**ASSIGNMENT**
Look through the records, and whenever a line includes the word "Tampa", copy it.

[Collected data entries]
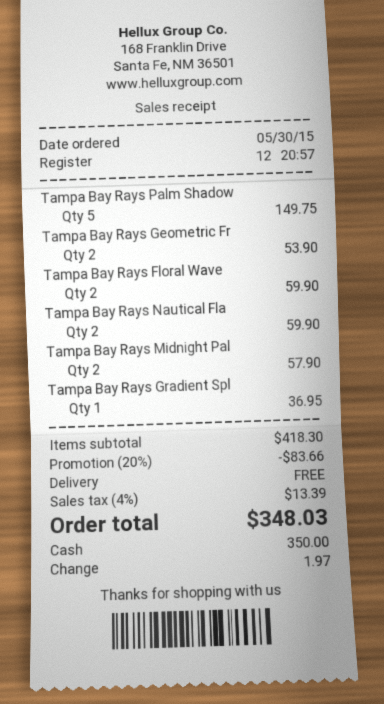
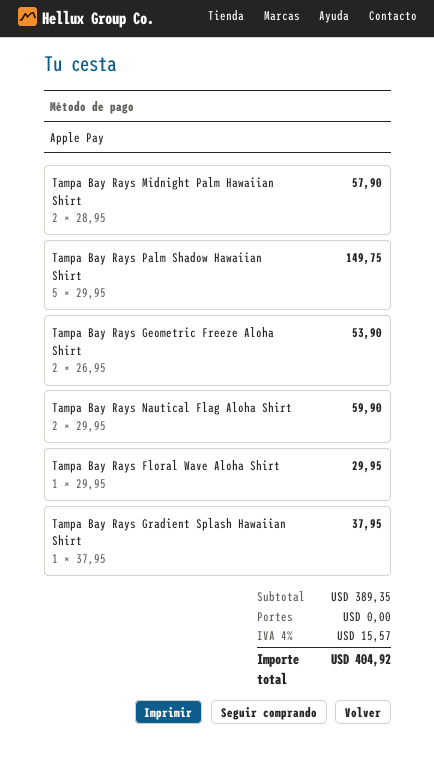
payment method: cash -> Apple Pay
Tampa Bay Rays Floral Wave: 2 for 59.90 -> 1 for 29.95
Tampa Bay Rays Gradient Spl: 1 for 36.95 -> 1 for 37.95
subtotal: 418.30 -> 389.35
discount: 20% = 83.66 -> none
tax: 4% = 13.39 -> 4% = 15.57
total: 348.03 -> 404.92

**RESULT OF THIS TASK**
Tampa Bay Rays Floral Wave: 2 for 59.90 -> 1 for 29.95
Tampa Bay Rays Gradient Spl: 1 for 36.95 -> 1 for 37.95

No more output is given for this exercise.